Some lines hold the string "Rejected". Copy all of them from the material that follows.
================
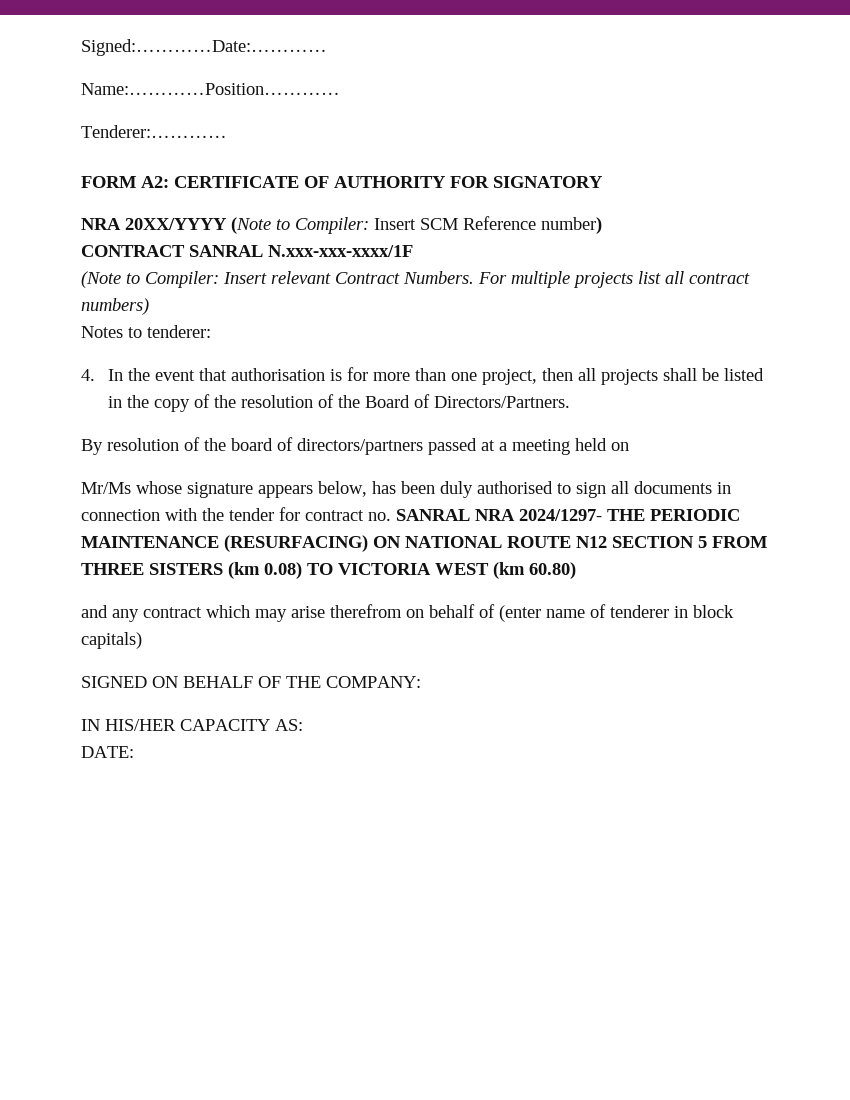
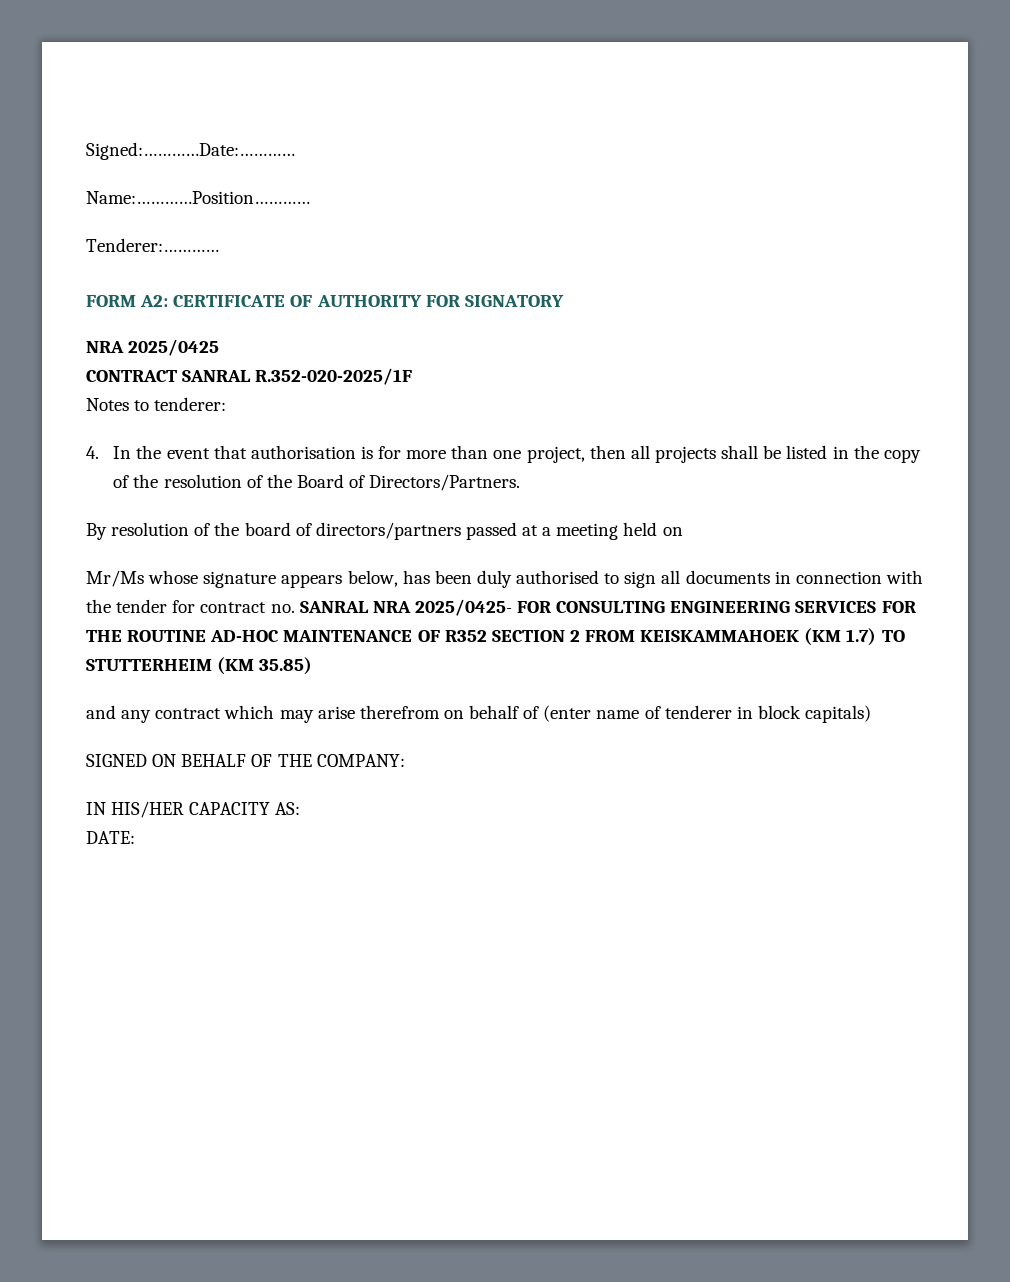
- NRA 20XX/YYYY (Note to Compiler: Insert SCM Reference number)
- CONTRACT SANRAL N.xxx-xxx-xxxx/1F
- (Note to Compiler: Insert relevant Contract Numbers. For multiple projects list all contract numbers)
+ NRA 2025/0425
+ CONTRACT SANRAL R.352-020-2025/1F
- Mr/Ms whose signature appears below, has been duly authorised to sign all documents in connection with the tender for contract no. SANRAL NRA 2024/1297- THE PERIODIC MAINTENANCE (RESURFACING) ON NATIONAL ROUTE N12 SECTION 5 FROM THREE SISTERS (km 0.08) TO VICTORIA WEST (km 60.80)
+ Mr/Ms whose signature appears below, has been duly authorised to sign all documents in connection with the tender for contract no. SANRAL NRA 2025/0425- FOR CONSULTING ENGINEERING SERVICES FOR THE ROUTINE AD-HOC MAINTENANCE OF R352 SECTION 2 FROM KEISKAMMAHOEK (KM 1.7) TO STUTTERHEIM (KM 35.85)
================
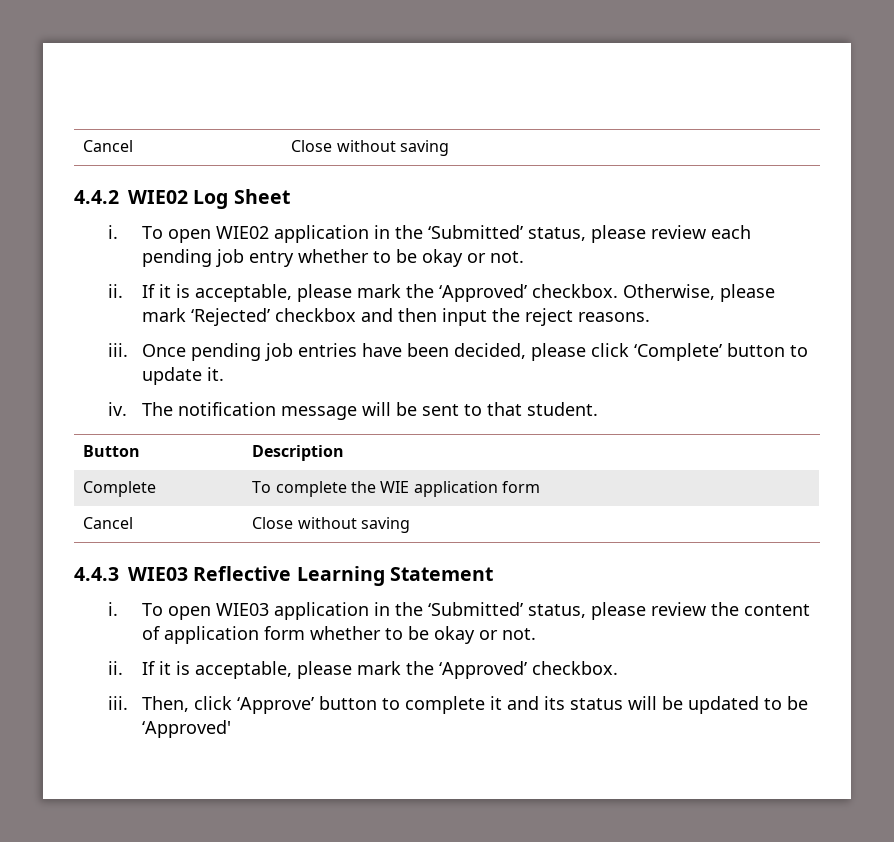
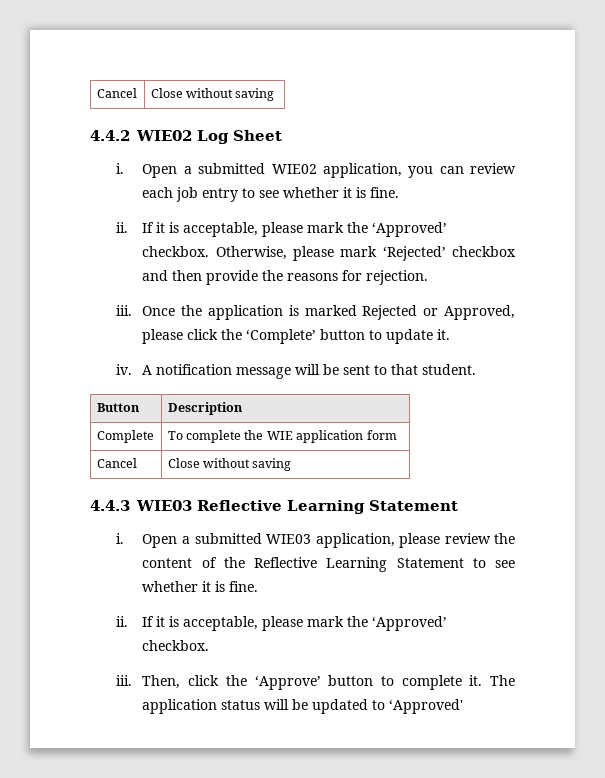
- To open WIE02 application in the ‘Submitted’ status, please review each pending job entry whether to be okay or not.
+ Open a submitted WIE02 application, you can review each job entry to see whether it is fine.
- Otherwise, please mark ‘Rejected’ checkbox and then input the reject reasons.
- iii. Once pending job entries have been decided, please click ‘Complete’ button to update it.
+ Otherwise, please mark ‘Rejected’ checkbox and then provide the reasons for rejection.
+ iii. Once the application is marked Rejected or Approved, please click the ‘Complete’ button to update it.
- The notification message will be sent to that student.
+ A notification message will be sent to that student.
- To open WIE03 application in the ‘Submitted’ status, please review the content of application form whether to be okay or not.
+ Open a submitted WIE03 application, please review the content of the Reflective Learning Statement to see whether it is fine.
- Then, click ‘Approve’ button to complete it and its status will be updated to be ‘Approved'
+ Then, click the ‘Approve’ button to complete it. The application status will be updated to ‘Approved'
================
§ **RESPONSE TO THE EXERCISE**:
- Otherwise, please mark ‘Rejected’ checkbox and then input the reject reasons.
+ Otherwise, please mark ‘Rejected’ checkbox and then provide the reasons for rejection.
+ iii. Once the application is marked Rejected or Approved, please click the ‘Complete’ button to update it.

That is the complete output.